▶ **DESCRIPTION OF THE TASK**
Return the lines below exactly, starting with the line that contains "WILEY X ENZO: 6" and stopping after the last line.

▶ **MATERIALS PROVIDED**

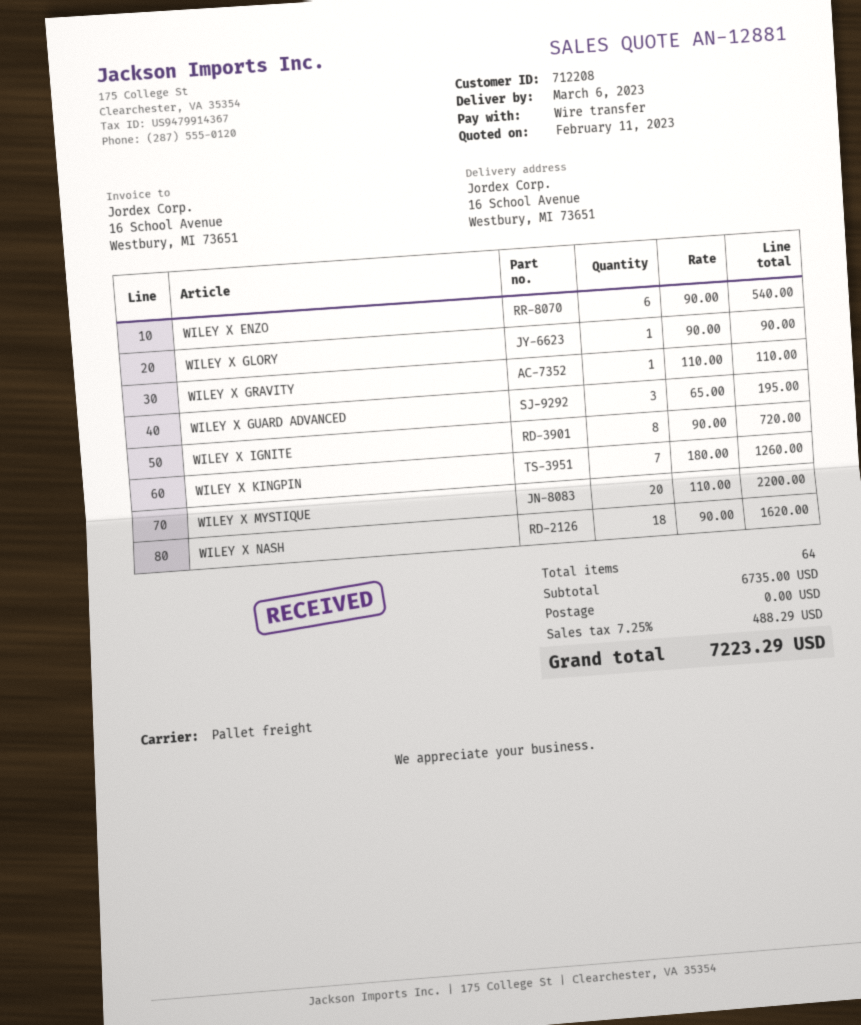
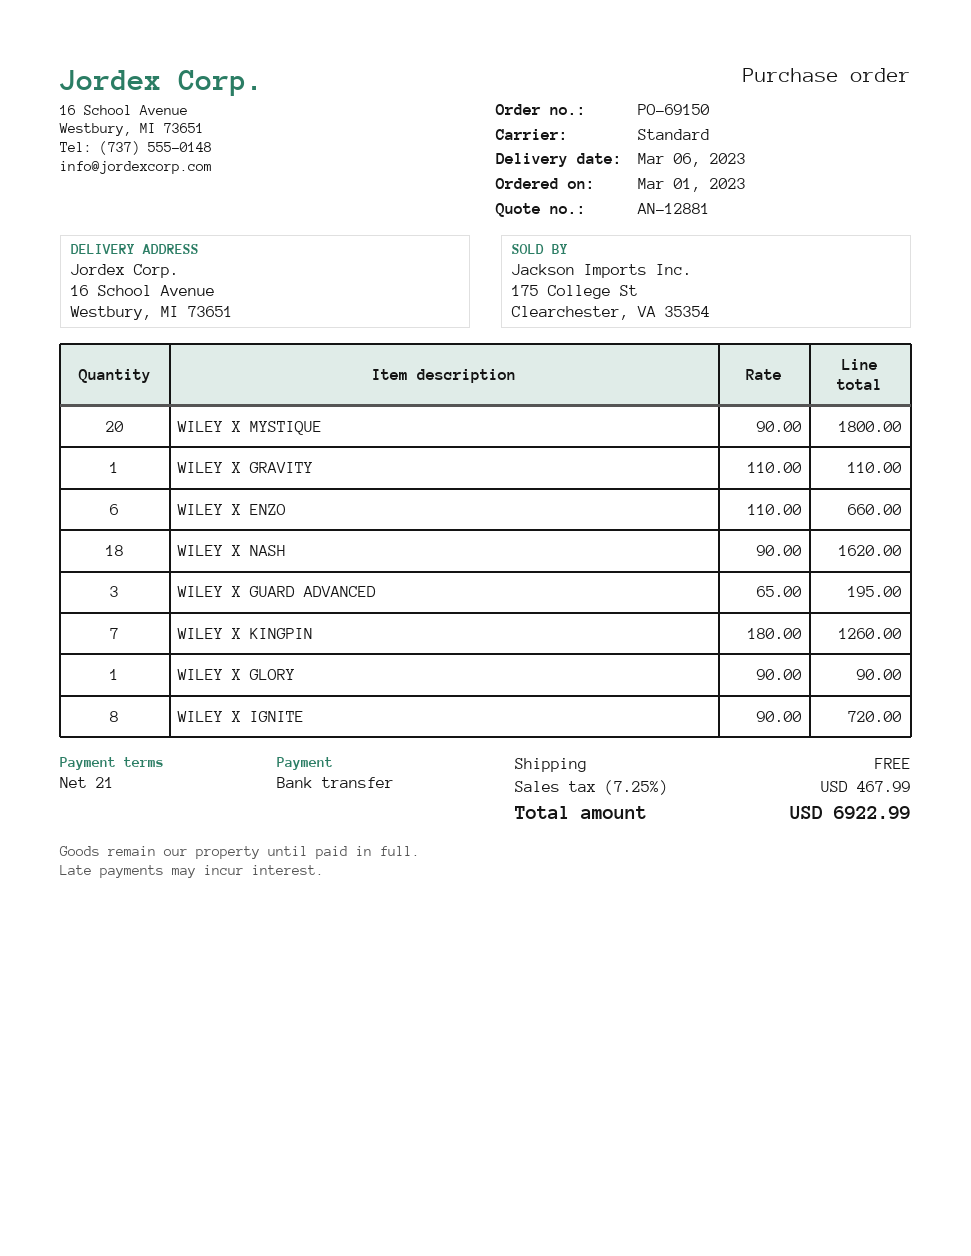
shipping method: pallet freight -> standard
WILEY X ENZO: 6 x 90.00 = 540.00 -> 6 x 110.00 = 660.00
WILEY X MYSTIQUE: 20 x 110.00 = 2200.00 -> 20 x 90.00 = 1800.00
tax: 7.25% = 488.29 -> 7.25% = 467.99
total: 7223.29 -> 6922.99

▶ **EXERCISE RESPONSE**
WILEY X ENZO: 6 x 90.00 = 540.00 -> 6 x 110.00 = 660.00
WILEY X MYSTIQUE: 20 x 110.00 = 2200.00 -> 20 x 90.00 = 1800.00
tax: 7.25% = 488.29 -> 7.25% = 467.99
total: 7223.29 -> 6922.99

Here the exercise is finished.